#### [What the task requires]
Please repeat every entry exactly as given, apart from dropping the images.

#### [Excerpted data]
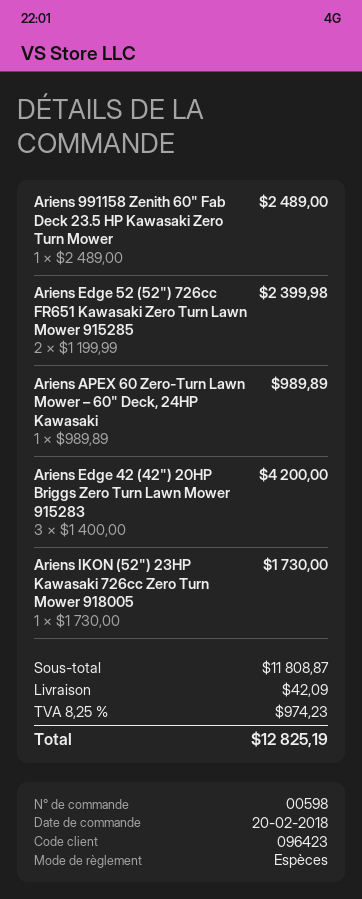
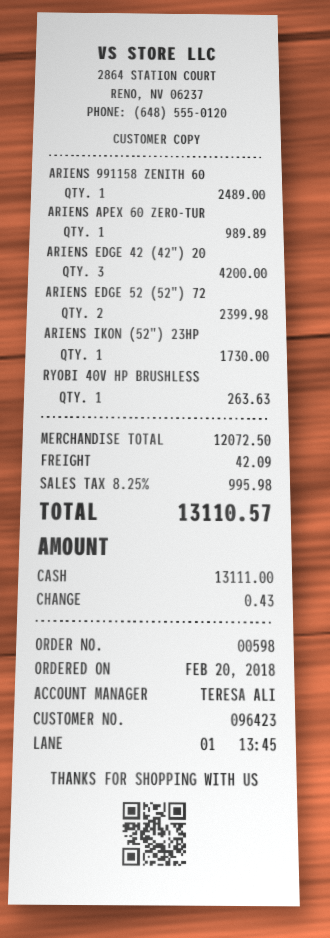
RYOBI 40V HP BRUSHLESS: none -> 1 for 263.63
subtotal: 11808.87 -> 12072.50
tax: 8.25% = 974.23 -> 8.25% = 995.98
total: 12825.19 -> 13110.57

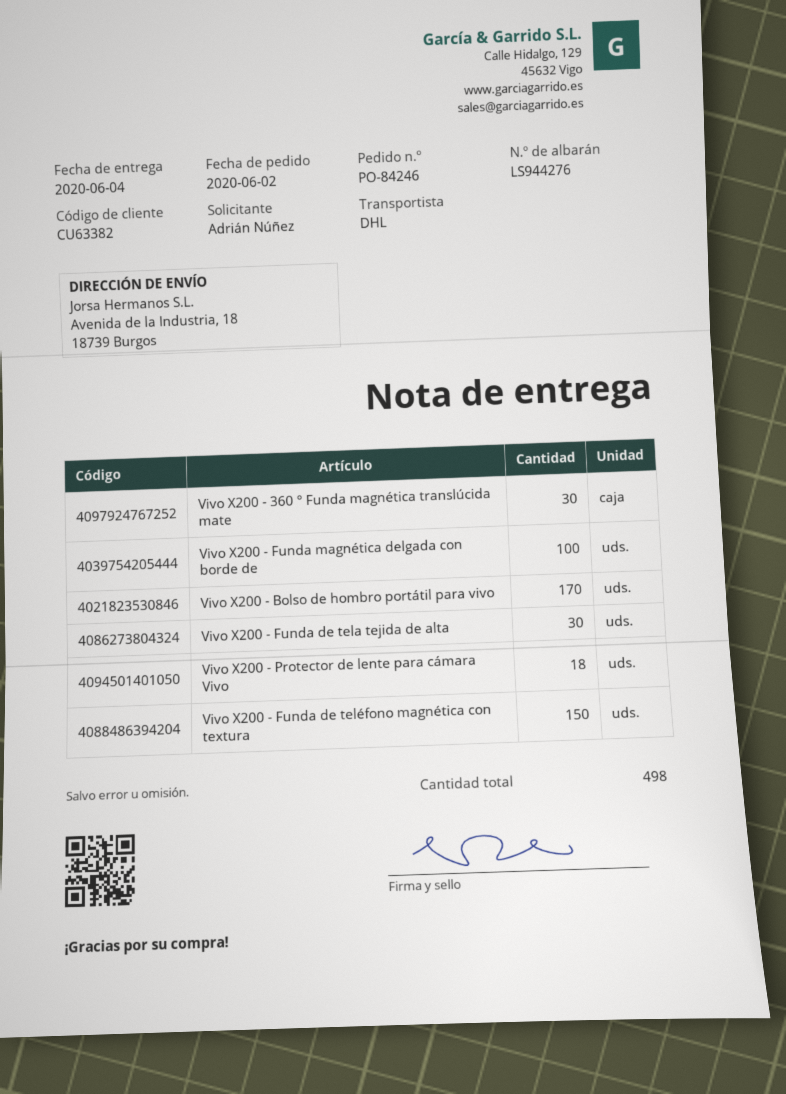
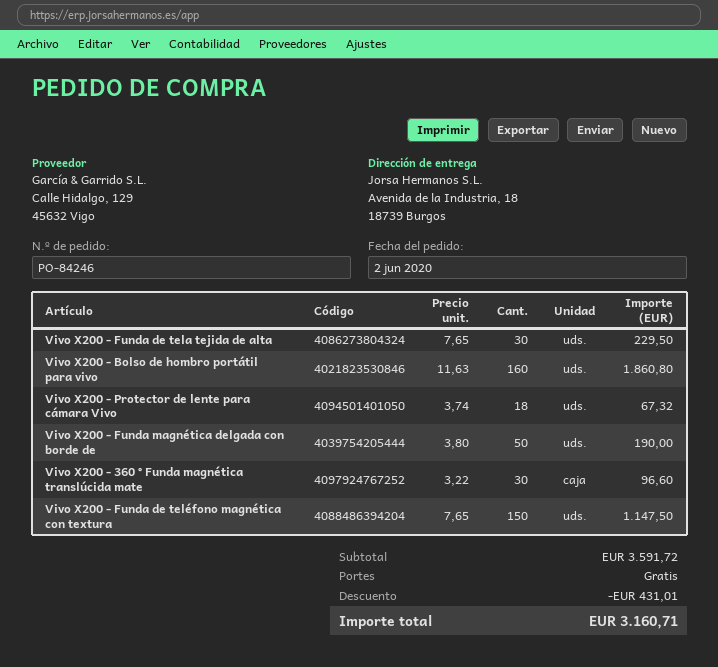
Vivo X200 - Funda magnética delgada con borde de: 100 -> 50
Vivo X200 - Bolso de hombro portátil para vivo: 170 -> 160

#### [Solution]
RYOBI 40V HP BRUSHLESS: none -> 1 for 263.63
subtotal: 11808.87 -> 12072.50
tax: 8.25% = 974.23 -> 8.25% = 995.98
total: 12825.19 -> 13110.57

Vivo X200 - Funda magnética delgada con borde de: 100 -> 50
Vivo X200 - Bolso de hombro portátil para vivo: 170 -> 160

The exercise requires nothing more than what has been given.